▶ **ACTIVITY**: Please return the listing below from the line with "Devaux Grande Reserve" through its last line, exactly, and include nothing else.

▶ **DATA FOR THE TASK**:
★ ★ ★ ★ ★ ★ ★

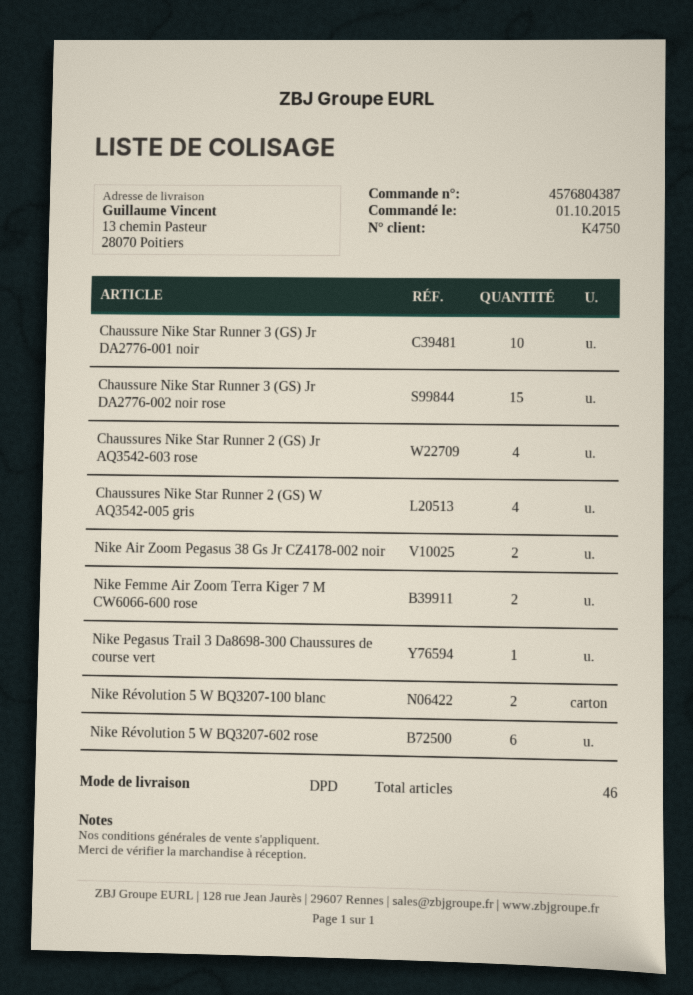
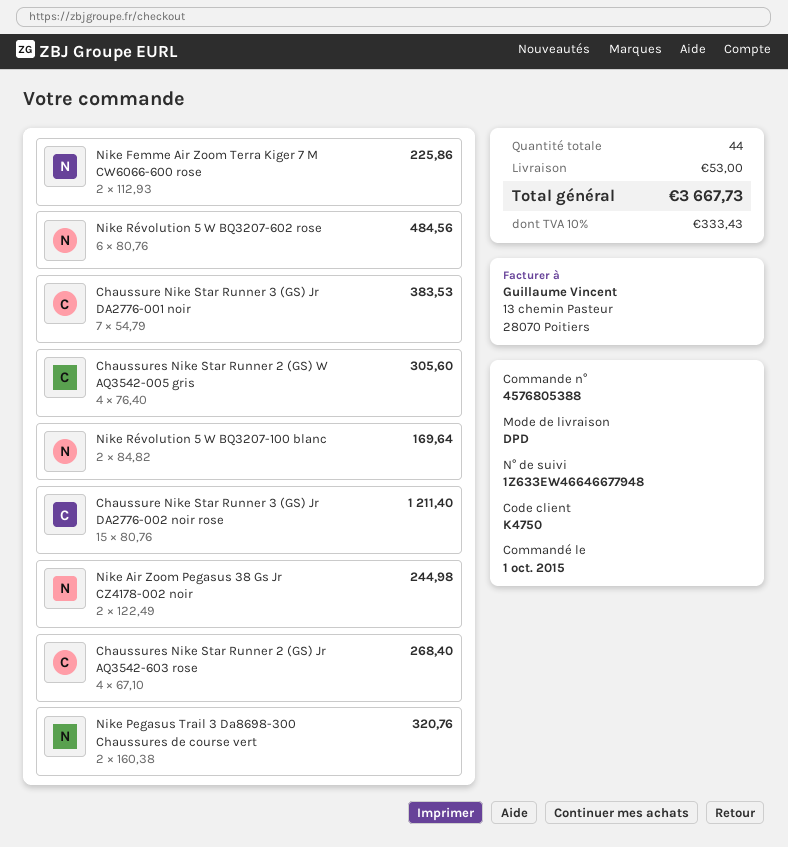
order number: 4576804387 -> 4576805388
Chaussure Nike Star Runner 3 (GS) Jr DA2776-001 noir: 10 -> 7
Nike Pegasus Trail 3 Da8698-300 Chaussures de course vert: 1 -> 2
total quantity: 46 -> 44

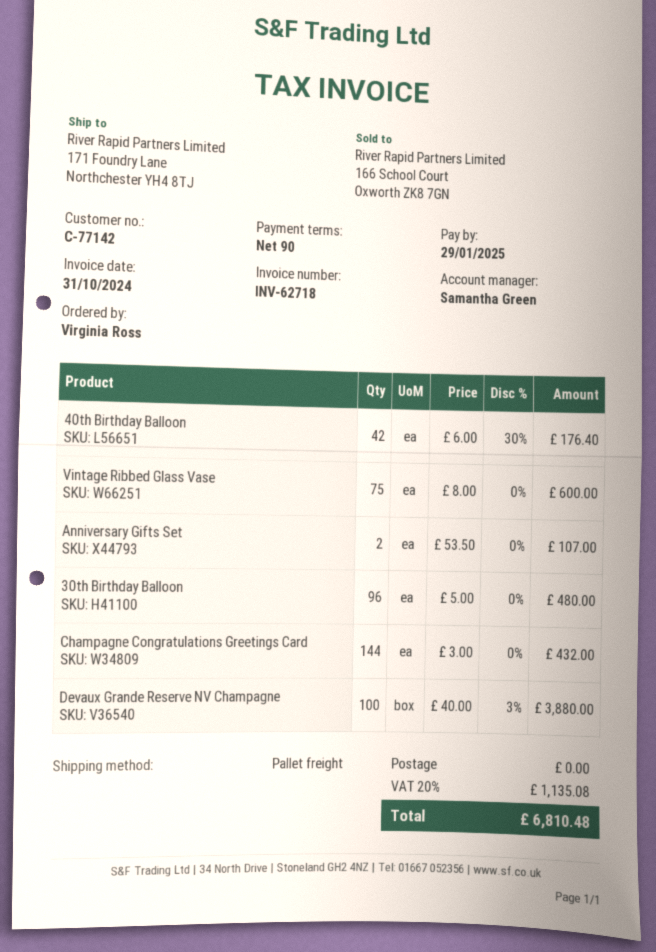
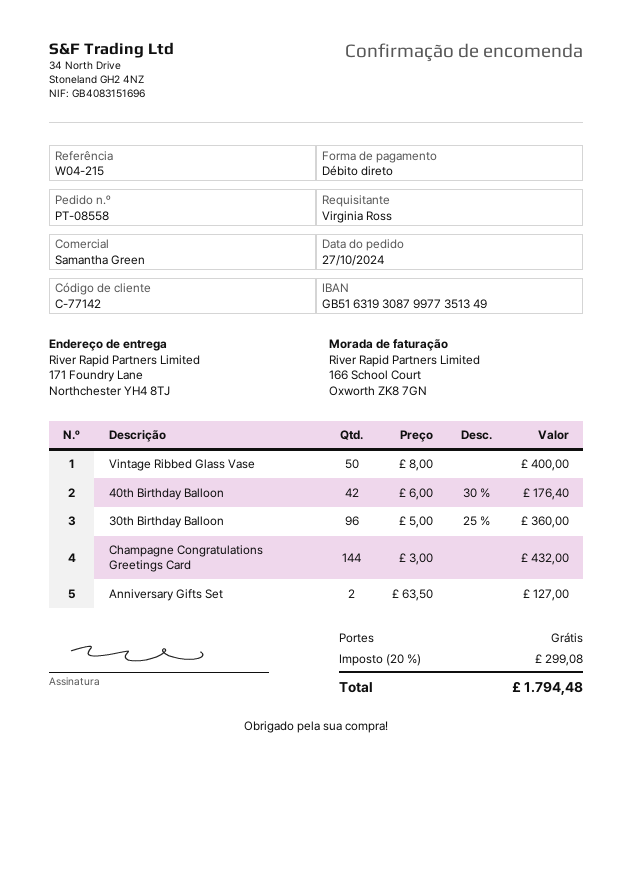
Vintage Ribbed Glass Vase: 75 x 8.00 = 600.00 -> 50 x 8.00 = 400.00
Anniversary Gifts Set: 2 x 53.50 = 107.00 -> 2 x 63.50 = 127.00
30th Birthday Balloon: 96 x 5.00 = 480.00 -> 96 x 5.00 - 25% = 360.00
Devaux Grande Reserve NV Champagne: 100 x 40.00 - 3% = 3880.00 -> none
tax: 20% = 1135.08 -> 20% = 299.08
total: 6810.48 -> 1794.48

★ ★ ★ ★ ★ ★ ★

▶ **THE COMPLETED TASK**:
Devaux Grande Reserve NV Champagne: 100 x 40.00 - 3% = 3880.00 -> none
tax: 20% = 1135.08 -> 20% = 299.08
total: 6810.48 -> 1794.48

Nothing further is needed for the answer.